START STORED DATA
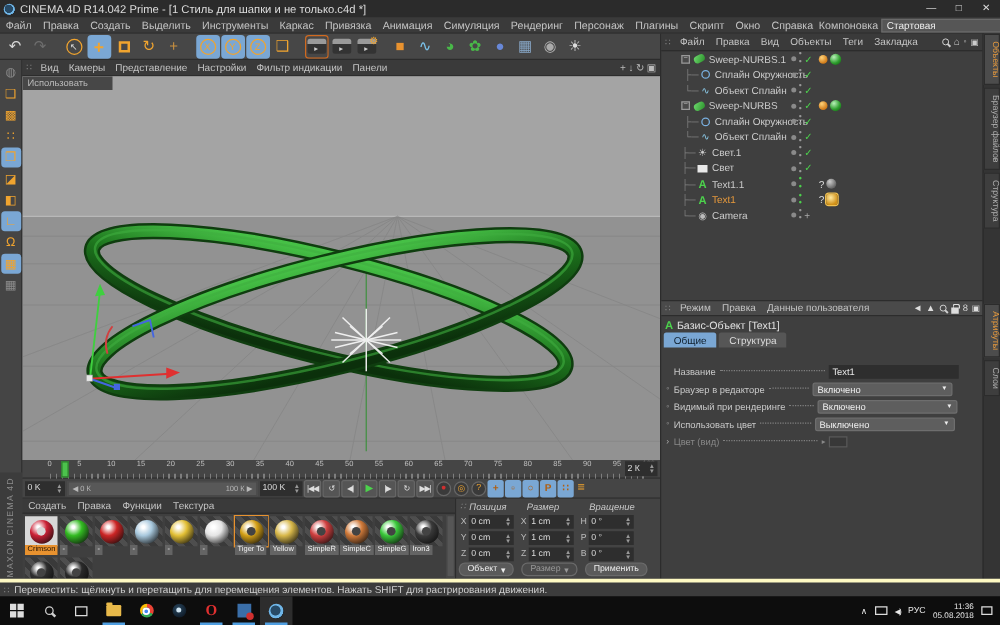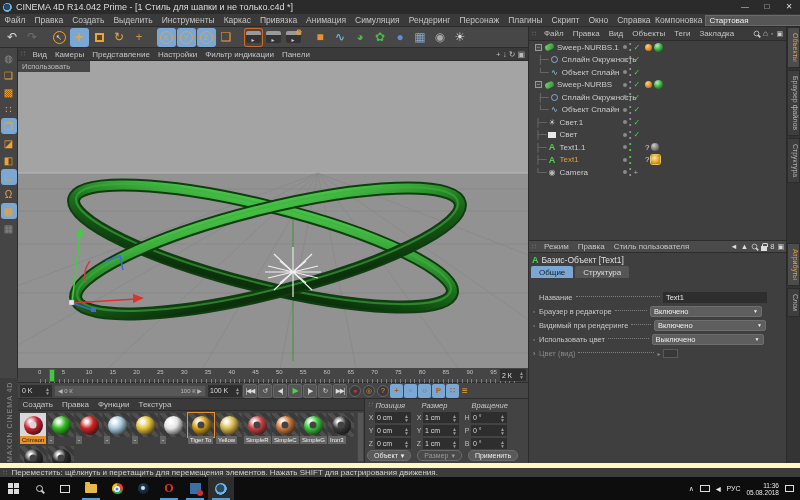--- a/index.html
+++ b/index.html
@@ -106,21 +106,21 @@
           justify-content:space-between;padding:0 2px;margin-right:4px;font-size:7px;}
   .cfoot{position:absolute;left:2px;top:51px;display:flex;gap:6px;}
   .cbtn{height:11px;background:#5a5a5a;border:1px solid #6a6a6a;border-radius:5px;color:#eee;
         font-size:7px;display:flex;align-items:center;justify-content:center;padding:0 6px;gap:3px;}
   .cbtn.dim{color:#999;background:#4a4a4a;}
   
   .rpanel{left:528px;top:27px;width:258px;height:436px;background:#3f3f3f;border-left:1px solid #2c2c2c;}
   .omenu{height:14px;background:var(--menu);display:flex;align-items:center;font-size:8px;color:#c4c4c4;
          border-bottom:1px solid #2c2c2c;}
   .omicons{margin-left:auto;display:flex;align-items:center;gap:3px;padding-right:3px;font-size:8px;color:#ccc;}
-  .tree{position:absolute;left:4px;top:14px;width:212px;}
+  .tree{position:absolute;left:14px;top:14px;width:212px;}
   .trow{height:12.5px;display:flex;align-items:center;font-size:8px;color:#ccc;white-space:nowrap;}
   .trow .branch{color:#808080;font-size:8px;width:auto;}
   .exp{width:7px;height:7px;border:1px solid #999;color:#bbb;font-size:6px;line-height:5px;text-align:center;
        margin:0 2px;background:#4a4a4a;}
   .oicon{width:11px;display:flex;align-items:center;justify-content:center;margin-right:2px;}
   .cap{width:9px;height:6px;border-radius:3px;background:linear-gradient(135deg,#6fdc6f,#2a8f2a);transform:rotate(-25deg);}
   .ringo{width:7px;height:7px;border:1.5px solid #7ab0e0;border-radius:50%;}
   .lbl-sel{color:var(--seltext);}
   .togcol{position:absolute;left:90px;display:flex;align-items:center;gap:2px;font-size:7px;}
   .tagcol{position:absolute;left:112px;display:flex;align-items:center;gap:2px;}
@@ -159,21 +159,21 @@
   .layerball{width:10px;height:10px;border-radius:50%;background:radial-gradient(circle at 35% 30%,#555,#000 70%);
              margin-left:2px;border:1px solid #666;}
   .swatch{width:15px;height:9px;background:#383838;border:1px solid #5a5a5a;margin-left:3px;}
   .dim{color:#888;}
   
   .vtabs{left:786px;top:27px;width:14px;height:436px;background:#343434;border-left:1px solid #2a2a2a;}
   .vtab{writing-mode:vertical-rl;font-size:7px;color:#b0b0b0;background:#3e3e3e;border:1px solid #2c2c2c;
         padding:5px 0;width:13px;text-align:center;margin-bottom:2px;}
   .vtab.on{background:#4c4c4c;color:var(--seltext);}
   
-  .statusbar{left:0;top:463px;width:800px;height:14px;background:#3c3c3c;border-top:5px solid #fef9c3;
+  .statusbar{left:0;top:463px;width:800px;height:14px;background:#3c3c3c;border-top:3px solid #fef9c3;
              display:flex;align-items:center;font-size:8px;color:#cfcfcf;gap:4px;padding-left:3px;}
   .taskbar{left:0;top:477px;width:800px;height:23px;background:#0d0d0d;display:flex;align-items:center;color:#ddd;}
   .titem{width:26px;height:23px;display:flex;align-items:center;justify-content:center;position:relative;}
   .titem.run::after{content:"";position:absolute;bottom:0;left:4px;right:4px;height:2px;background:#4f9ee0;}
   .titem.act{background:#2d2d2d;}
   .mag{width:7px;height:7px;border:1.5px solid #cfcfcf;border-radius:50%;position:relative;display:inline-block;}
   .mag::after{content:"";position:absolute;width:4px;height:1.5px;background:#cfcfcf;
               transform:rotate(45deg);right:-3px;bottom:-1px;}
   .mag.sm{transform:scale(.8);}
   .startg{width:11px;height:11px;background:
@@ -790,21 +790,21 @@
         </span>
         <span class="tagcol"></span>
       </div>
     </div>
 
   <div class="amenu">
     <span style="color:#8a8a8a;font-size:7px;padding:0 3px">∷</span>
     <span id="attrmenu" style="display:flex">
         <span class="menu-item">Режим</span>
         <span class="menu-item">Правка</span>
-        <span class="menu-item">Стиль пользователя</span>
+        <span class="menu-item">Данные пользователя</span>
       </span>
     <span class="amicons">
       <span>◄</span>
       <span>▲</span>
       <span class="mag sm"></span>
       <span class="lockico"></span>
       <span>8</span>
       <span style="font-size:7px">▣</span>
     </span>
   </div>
END STORED DATA
— PROBLEM STATEMENT —
Exact copy, no pictures: reproduce every entry shown above.

— OUTPUT FOR THIS TASK —
--- a/index.html
+++ b/index.html
@@ -106,21 +106,21 @@
           justify-content:space-between;padding:0 2px;margin-right:4px;font-size:7px;}
   .cfoot{position:absolute;left:2px;top:51px;display:flex;gap:6px;}
   .cbtn{height:11px;background:#5a5a5a;border:1px solid #6a6a6a;border-radius:5px;color:#eee;
         font-size:7px;display:flex;align-items:center;justify-content:center;padding:0 6px;gap:3px;}
   .cbtn.dim{color:#999;background:#4a4a4a;}
   
   .rpanel{left:528px;top:27px;width:258px;height:436px;background:#3f3f3f;border-left:1px solid #2c2c2c;}
   .omenu{height:14px;background:var(--menu);display:flex;align-items:center;font-size:8px;color:#c4c4c4;
          border-bottom:1px solid #2c2c2c;}
   .omicons{margin-left:auto;display:flex;align-items:center;gap:3px;padding-right:3px;font-size:8px;color:#ccc;}
-  .tree{position:absolute;left:4px;top:14px;width:212px;}
+  .tree{position:absolute;left:14px;top:14px;width:212px;}
   .trow{height:12.5px;display:flex;align-items:center;font-size:8px;color:#ccc;white-space:nowrap;}
   .trow .branch{color:#808080;font-size:8px;width:auto;}
   .exp{width:7px;height:7px;border:1px solid #999;color:#bbb;font-size:6px;line-height:5px;text-align:center;
        margin:0 2px;background:#4a4a4a;}
   .oicon{width:11px;display:flex;align-items:center;justify-content:center;margin-right:2px;}
   .cap{width:9px;height:6px;border-radius:3px;background:linear-gradient(135deg,#6fdc6f,#2a8f2a);transform:rotate(-25deg);}
   .ringo{width:7px;height:7px;border:1.5px solid #7ab0e0;border-radius:50%;}
   .lbl-sel{color:var(--seltext);}
   .togcol{position:absolute;left:90px;display:flex;align-items:center;gap:2px;font-size:7px;}
   .tagcol{position:absolute;left:112px;display:flex;align-items:center;gap:2px;}
@@ -159,21 +159,21 @@
   .layerball{width:10px;height:10px;border-radius:50%;background:radial-gradient(circle at 35% 30%,#555,#000 70%);
              margin-left:2px;border:1px solid #666;}
   .swatch{width:15px;height:9px;background:#383838;border:1px solid #5a5a5a;margin-left:3px;}
   .dim{color:#888;}
   
   .vtabs{left:786px;top:27px;width:14px;height:436px;background:#343434;border-left:1px solid #2a2a2a;}
   .vtab{writing-mode:vertical-rl;font-size:7px;color:#b0b0b0;background:#3e3e3e;border:1px solid #2c2c2c;
         padding:5px 0;width:13px;text-align:center;margin-bottom:2px;}
   .vtab.on{background:#4c4c4c;color:var(--seltext);}
   
-  .statusbar{left:0;top:463px;width:800px;height:14px;background:#3c3c3c;border-top:5px solid #fef9c3;
+  .statusbar{left:0;top:463px;width:800px;height:14px;background:#3c3c3c;border-top:3px solid #fef9c3;
              display:flex;align-items:center;font-size:8px;color:#cfcfcf;gap:4px;padding-left:3px;}
   .taskbar{left:0;top:477px;width:800px;height:23px;background:#0d0d0d;display:flex;align-items:center;color:#ddd;}
   .titem{width:26px;height:23px;display:flex;align-items:center;justify-content:center;position:relative;}
   .titem.run::after{content:"";position:absolute;bottom:0;left:4px;right:4px;height:2px;background:#4f9ee0;}
   .titem.act{background:#2d2d2d;}
   .mag{width:7px;height:7px;border:1.5px solid #cfcfcf;border-radius:50%;position:relative;display:inline-block;}
   .mag::after{content:"";position:absolute;width:4px;height:1.5px;background:#cfcfcf;
               transform:rotate(45deg);right:-3px;bottom:-1px;}
   .mag.sm{transform:scale(.8);}
   .startg{width:11px;height:11px;background:
@@ -790,21 +790,21 @@
         </span>
         <span class="tagcol"></span>
       </div>
     </div>
 
   <div class="amenu">
     <span style="color:#8a8a8a;font-size:7px;padding:0 3px">∷</span>
     <span id="attrmenu" style="display:flex">
         <span class="menu-item">Режим</span>
         <span class="menu-item">Правка</span>
-        <span class="menu-item">Стиль пользователя</span>
+        <span class="menu-item">Данные пользователя</span>
       </span>
     <span class="amicons">
       <span>◄</span>
       <span>▲</span>
       <span class="mag sm"></span>
       <span class="lockico"></span>
       <span>8</span>
       <span style="font-size:7px">▣</span>
     </span>
   </div>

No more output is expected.